Throw in Singletary's embarrassing breach of "coaching etiquette" (so much for the unflappable tower of strength), and Dre Bly's rank and utter stupidity (which Singletary disturbingly decided to ignore), and we've got what we swore was gone for good.

We knew we'd lose a game or two. We knew we'd struggle, here and there. What we swore was gone, though, was the humiliation. The dread of watching a team that was unprepared, unfocused, and unprofessional. The horror of seeing the fire go out at the first sign of trouble. Of watching our Niners just pack up and quit.

So it's no big deal that we lost to the Falcons, who are obviously good. What's put us suddenly on the brink is the way we lost, and what it says about Singletary. He didn't promise us the best team in the league, and of course he couldn't; Scot McCloughan hadn't done nearly a good enough job for that. What he did promise us, though, was a team that simply would never quit. A team with unshakable intensity, discipline, and guts. A team that simply would fight to the end.

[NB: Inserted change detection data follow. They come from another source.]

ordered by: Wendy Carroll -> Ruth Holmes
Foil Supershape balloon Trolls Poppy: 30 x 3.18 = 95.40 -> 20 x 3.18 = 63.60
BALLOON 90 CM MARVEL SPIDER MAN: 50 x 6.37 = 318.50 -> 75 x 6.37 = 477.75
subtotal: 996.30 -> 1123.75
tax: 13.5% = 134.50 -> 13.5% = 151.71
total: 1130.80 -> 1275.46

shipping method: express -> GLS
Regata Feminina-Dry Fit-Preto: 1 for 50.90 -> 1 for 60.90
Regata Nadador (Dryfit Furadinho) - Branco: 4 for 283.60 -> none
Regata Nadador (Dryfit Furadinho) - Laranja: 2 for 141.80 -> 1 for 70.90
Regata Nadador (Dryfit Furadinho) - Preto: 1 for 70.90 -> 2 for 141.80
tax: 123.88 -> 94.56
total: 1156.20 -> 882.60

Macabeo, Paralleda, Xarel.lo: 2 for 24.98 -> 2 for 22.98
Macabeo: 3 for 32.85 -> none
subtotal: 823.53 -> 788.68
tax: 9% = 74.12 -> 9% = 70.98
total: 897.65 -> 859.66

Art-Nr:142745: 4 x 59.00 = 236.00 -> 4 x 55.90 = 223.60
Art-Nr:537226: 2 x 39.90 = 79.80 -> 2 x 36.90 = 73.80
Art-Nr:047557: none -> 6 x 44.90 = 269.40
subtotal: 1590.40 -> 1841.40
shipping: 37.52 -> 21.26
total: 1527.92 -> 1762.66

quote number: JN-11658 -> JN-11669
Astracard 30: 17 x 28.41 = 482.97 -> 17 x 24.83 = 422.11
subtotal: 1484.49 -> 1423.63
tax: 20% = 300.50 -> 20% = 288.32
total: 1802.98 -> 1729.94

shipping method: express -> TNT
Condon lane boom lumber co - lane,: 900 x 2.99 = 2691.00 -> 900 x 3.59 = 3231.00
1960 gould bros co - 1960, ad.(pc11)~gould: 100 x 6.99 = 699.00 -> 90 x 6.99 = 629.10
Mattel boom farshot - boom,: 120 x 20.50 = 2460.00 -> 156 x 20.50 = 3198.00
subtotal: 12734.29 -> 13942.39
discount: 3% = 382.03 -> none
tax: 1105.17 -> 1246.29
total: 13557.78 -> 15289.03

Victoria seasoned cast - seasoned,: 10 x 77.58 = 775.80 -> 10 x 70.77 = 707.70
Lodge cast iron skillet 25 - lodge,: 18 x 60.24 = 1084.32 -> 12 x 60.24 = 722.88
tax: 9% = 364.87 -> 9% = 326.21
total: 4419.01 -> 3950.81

Through our first four games, he kept his promise, and we saw what a difference it made. But on this bloody Sunday, he broke his promise, into thousands of pieces, and our future depends on whether he can put it back together.

As we head into the bye week, with the teeth of our schedule looming on the other side, we find ourselves at a dangerous crossroads. It's possible, and perhaps even likely, this horrible loss is just an aberration, an inexplicable pothole on the road to glory, much like a memorable 40-to-8 pasting we absorbed 15 years ago. But there's another possibility too. A bunch of us have wondered, how long can this go on? How long can Singletary, through sheer force of will, continue to spin this straw into gold? For a lot of us, the abiding fear is that he can only carry this roster so far. The fear is that eventually his spell will wear off, and that another strong start will devolve into another miserable season. The fear, quite simply, is that it's just a matter of time.

It's possible, and perhaps even likely, the time is now.